Inorganic phosphate inhibits contractility and ATPase activity in skinned fibers from human myocardium.

During hypoxic heart failure, inorganic phosphate (Pi) accumulates. We report the effects of Pi on force development and on myofibrillar ATPase-activity of human skinned atrial fibers, both at normal and at reduced levels of Mg-ATP. Pi (10 mM) depressed force production at maximal calcium activation (pCa 4.3) by about 40%. At higher pCa values (pCa 5.6), force inhibition was even more pronounced, but at low concentrations of Mg-ATP (10 microM), Pi was less effective. In contrast to contractile force, myofibrillar ATPase was only inhibited by about 10% at pCa 4.3, whereas it could be inhibited by 40-50% at submaximal calcium activation (pCa 5.6). As Pi inhibited contractile force more than ATPase activity, the ratio of ATPase-activity to force (tension cost) was increased by inorganic phosphate.

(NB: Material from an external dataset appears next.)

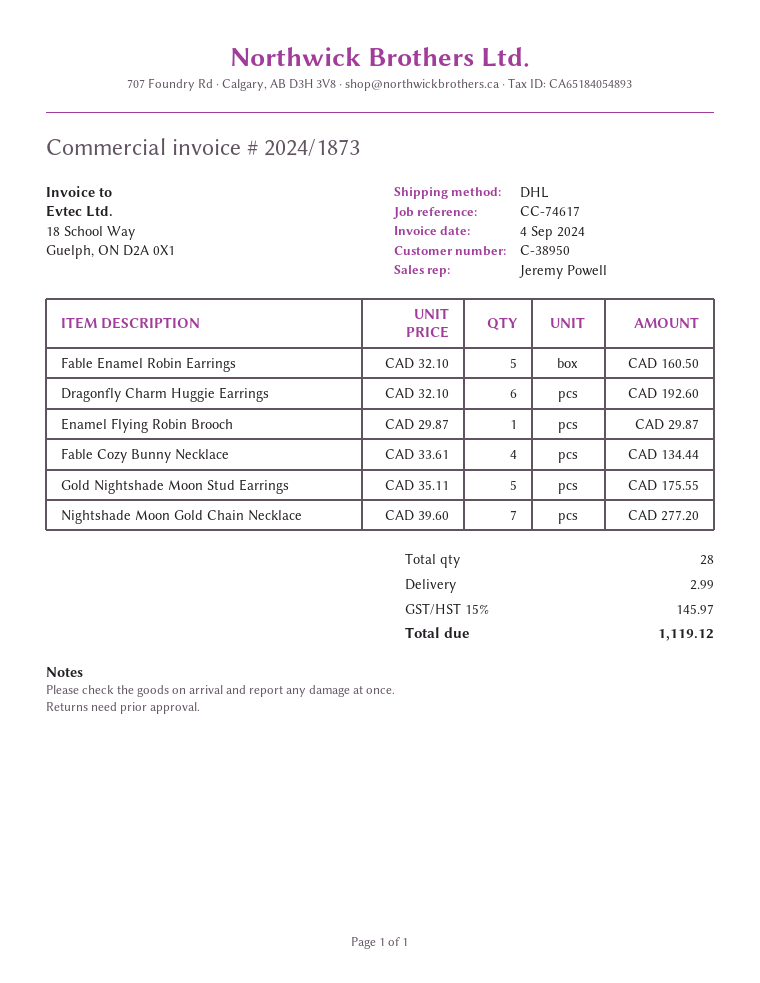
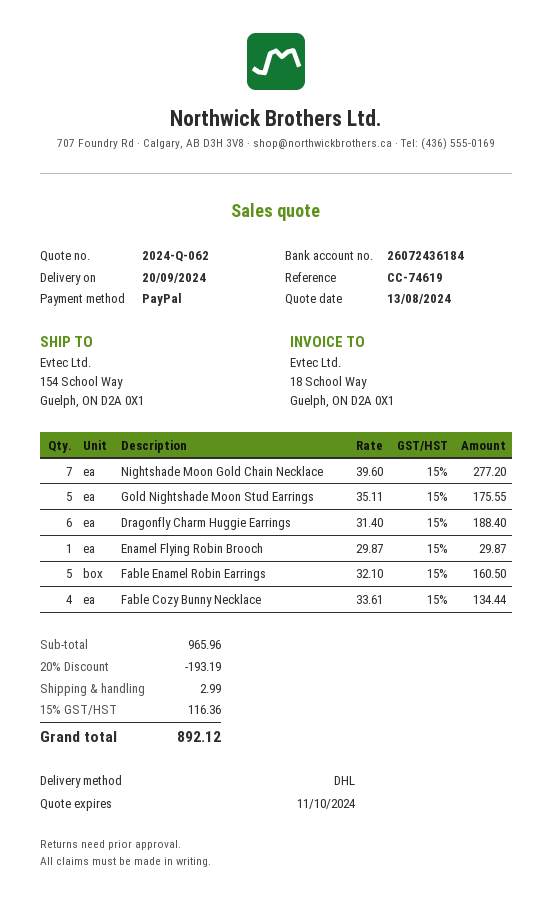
reference: CC-74617 -> CC-74619
Dragonfly Charm Huggie Earrings: 6 x 32.10 = 192.60 -> 6 x 31.40 = 188.40
discount: none -> 20% = 193.19
tax: 15% = 145.97 -> 15% = 116.36
total: 1119.12 -> 892.12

ATPase-activity and tension cost were significantly reduced by lowering Mg-ATP concentration to 10 microM, whereas contractile force was less affected. Pi did not affect ATPase under these conditions at 10 mM Mg-ATP. Pi also shifted the calcium-force relationship towards higher Ca++ concentrations, that is, it decreased calcium sensitivity. In contrast, the calcium sensitivity of myofibrillar ATPase was less affected. These findings suggest that inorganic phosphate may affect the myocardium by altering crossbridge kinetics rather than the calcium affinity of troponin-C. Because of its inhibitory effect on myofibrillar ATPase, inorganic phosphate may be partly cardioprotective in the hypoxic myocardium. However, this "energy sparing' effect is probably offset by the greater "tension cost' that decreases the "efficiency' of tension maintenance in the presence of inorganic phosphate.